Exercise prompt:
Only lines that contain the word "none" are to be returned from the data below.

Dataset extract:
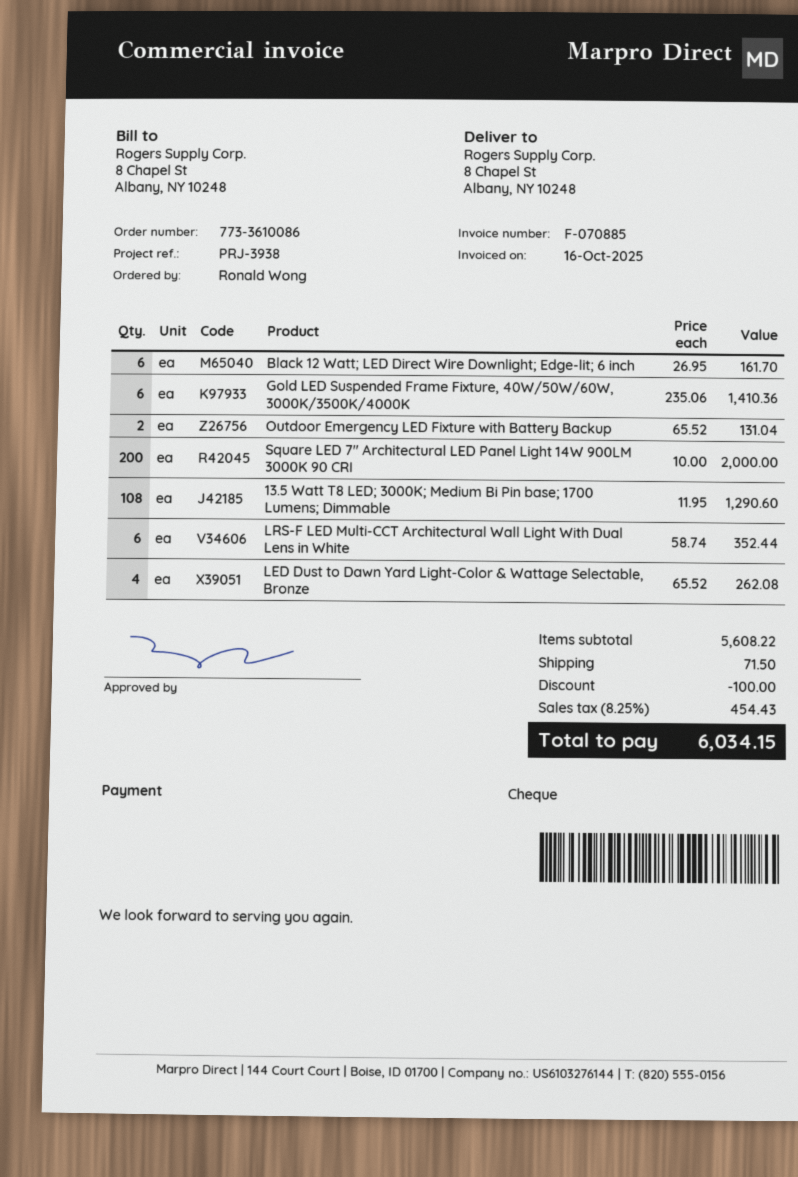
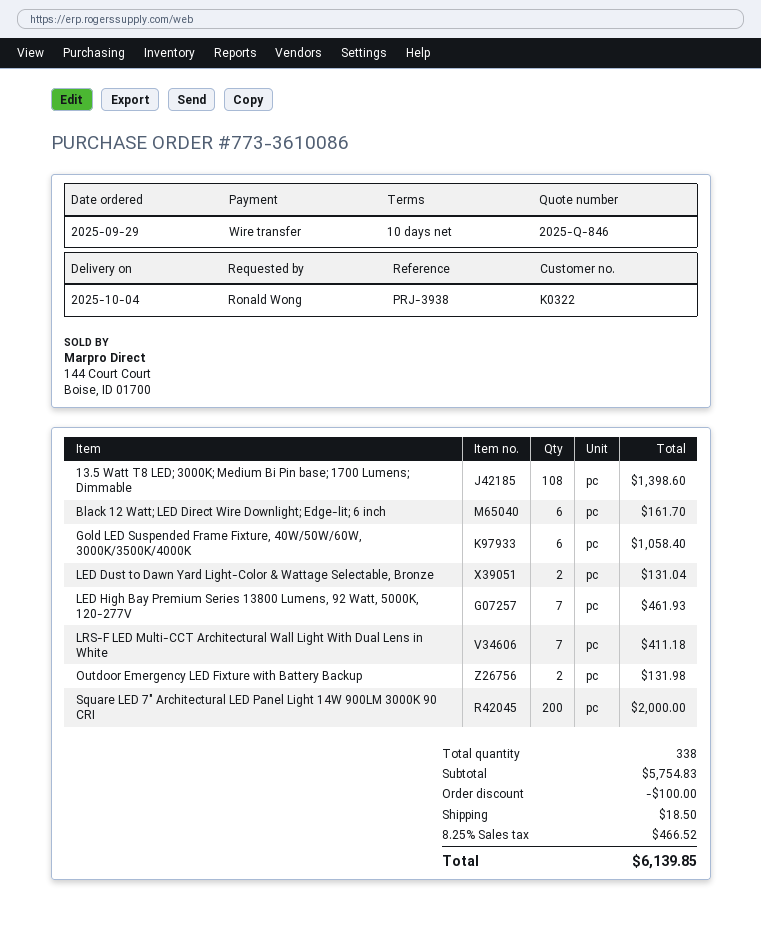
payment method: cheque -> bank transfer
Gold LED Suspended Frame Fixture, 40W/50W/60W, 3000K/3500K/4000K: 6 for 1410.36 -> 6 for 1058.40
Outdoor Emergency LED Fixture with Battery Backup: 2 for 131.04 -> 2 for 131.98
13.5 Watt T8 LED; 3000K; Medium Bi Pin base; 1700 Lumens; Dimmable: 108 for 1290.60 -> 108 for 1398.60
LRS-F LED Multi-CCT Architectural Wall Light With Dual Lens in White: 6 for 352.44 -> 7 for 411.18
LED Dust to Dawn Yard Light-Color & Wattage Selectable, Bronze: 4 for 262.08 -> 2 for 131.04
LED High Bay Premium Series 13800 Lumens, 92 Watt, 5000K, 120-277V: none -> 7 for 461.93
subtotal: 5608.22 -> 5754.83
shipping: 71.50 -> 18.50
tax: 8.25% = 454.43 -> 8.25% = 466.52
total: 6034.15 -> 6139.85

--

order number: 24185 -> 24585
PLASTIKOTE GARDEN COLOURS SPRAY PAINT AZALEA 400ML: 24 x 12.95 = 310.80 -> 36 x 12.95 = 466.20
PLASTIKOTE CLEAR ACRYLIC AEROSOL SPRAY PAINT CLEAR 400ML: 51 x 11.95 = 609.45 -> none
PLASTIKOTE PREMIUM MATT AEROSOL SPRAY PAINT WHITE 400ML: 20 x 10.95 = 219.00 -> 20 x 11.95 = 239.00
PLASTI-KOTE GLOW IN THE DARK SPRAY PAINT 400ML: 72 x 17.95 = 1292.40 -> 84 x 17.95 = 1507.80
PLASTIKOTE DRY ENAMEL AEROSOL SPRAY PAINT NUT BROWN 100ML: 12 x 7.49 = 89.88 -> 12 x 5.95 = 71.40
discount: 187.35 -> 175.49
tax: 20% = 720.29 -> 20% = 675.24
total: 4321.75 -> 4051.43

* * *

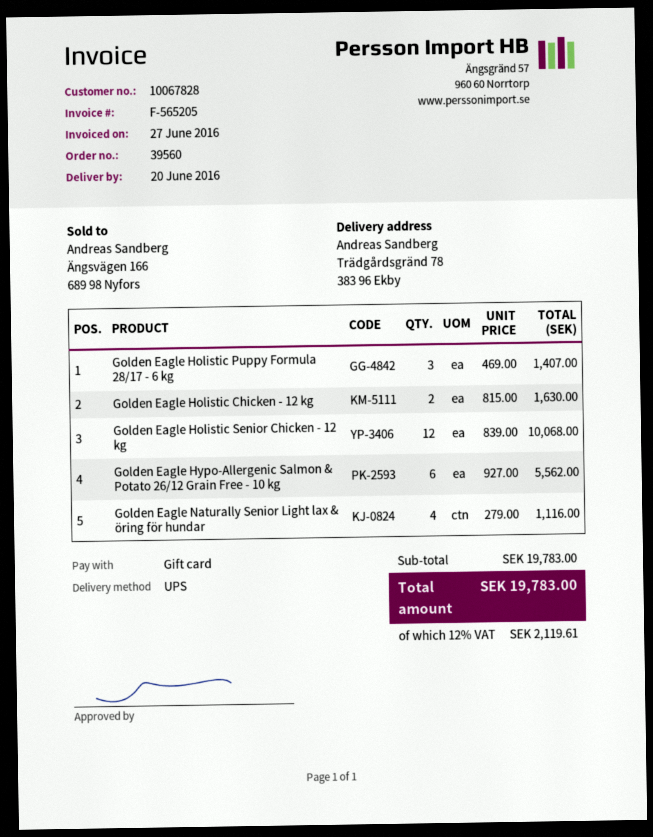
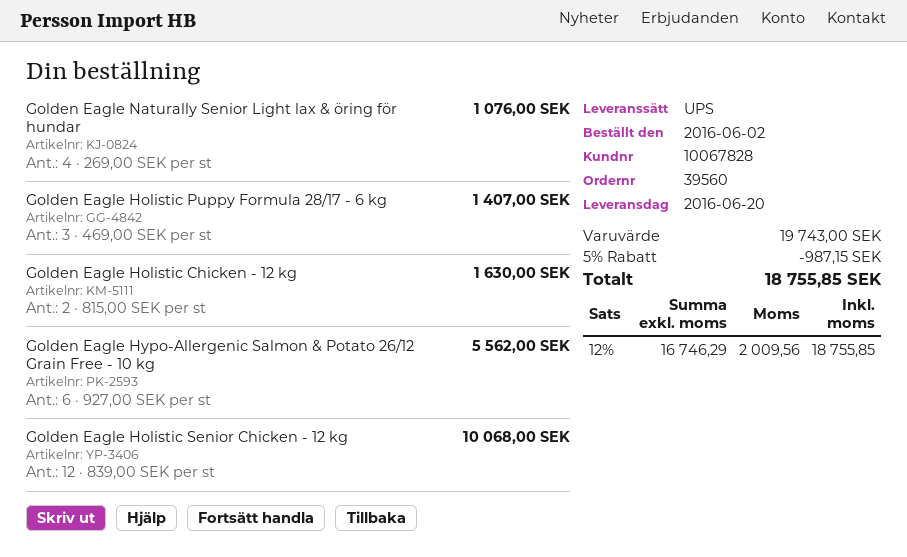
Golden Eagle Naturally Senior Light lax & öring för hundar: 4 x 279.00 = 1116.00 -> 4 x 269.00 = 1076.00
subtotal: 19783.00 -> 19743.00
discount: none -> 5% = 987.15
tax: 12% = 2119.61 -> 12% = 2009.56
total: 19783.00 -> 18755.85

Answer to this problem:
LED High Bay Premium Series 13800 Lumens, 92 Watt, 5000K, 120-277V: none -> 7 for 461.93
PLASTIKOTE CLEAR ACRYLIC AEROSOL SPRAY PAINT CLEAR 400ML: 51 x 11.95 = 609.45 -> none
discount: none -> 5% = 987.15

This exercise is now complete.